**Aim of the exercise**
Pull every line containing "section" out of the material below.

**Data provided**

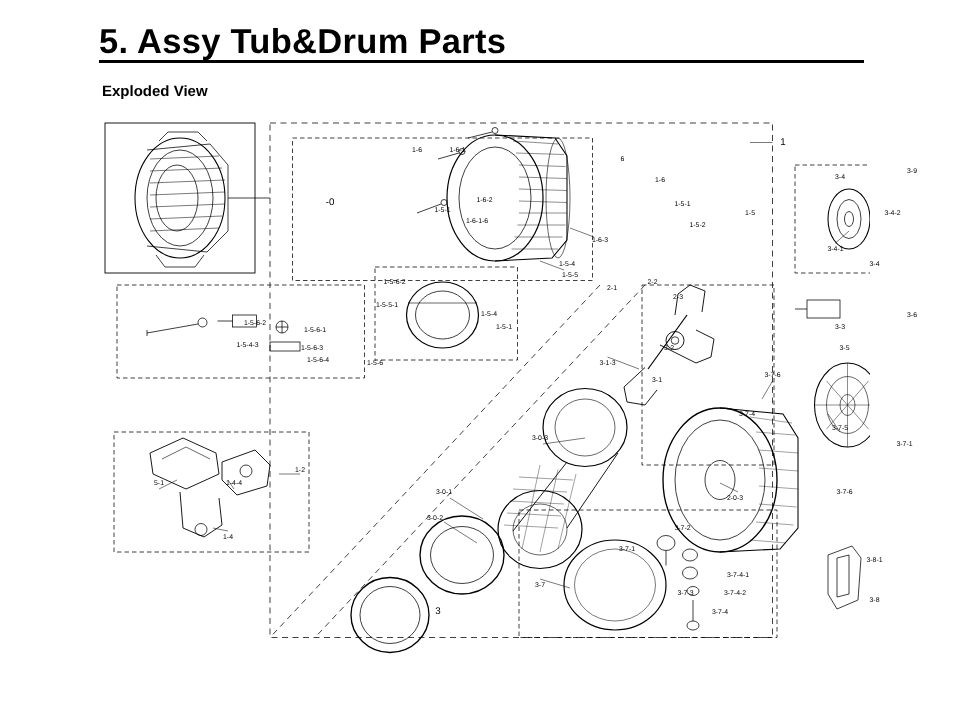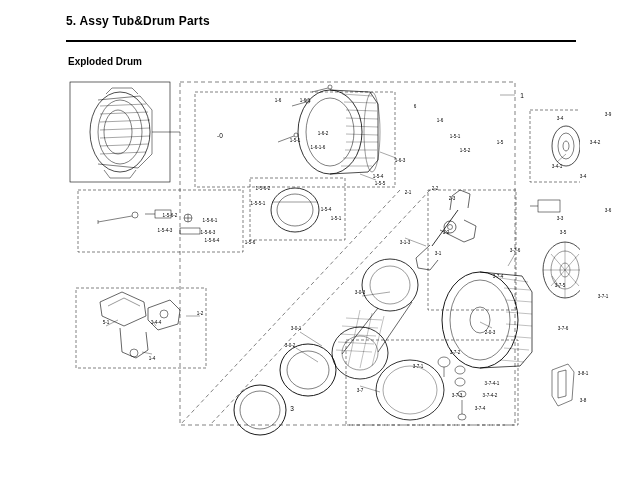--- a/index.html
+++ b/index.html
@@ -17,21 +17,21 @@
   }
   #page {
     position: relative;
     width: 640px;
     height: 480px;
   }
   .page-title {
     position: absolute;
     left: 66px;
     top: 14px;
-    font-size: 12px;
+    font-size: 23px;
     font-weight: bold;
     letter-spacing: 0.2px;
     white-space: nowrap;
   }
   .title-rule {
     position: absolute;
     left: 66px;
     top: 40px;
     width: 510px;
     height: 2px;
@@ -78,21 +78,21 @@
     font-size: 6.5px;
   }
 </style>
 </head>
 <body>
 
 <div id="page">
 
   <div class="page-title">5.  Assy Tub&amp;Drum Parts</div>
   <div class="title-rule"></div>
-  <div class="section-label">Exploded Drum</div>
+  <div class="section-label">Exploded View</div>
 
   <div class="diagram-area">
 
     <svg class="dwg" viewBox="0 0 520 370">
       <g fill="none" stroke="#000" stroke-width="0.5" stroke-dasharray="4 3">
 
         <path d="M120 12 L455 12 L455 20 L455 120 L455 240 L455 355 L215 355 L120 355 Z"></path>
       </g>
 
       <g fill="none" stroke="#000" stroke-width="0.6">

**Task output**
-  <div class="section-label">Exploded Drum</div>
+  <div class="section-label">Exploded View</div>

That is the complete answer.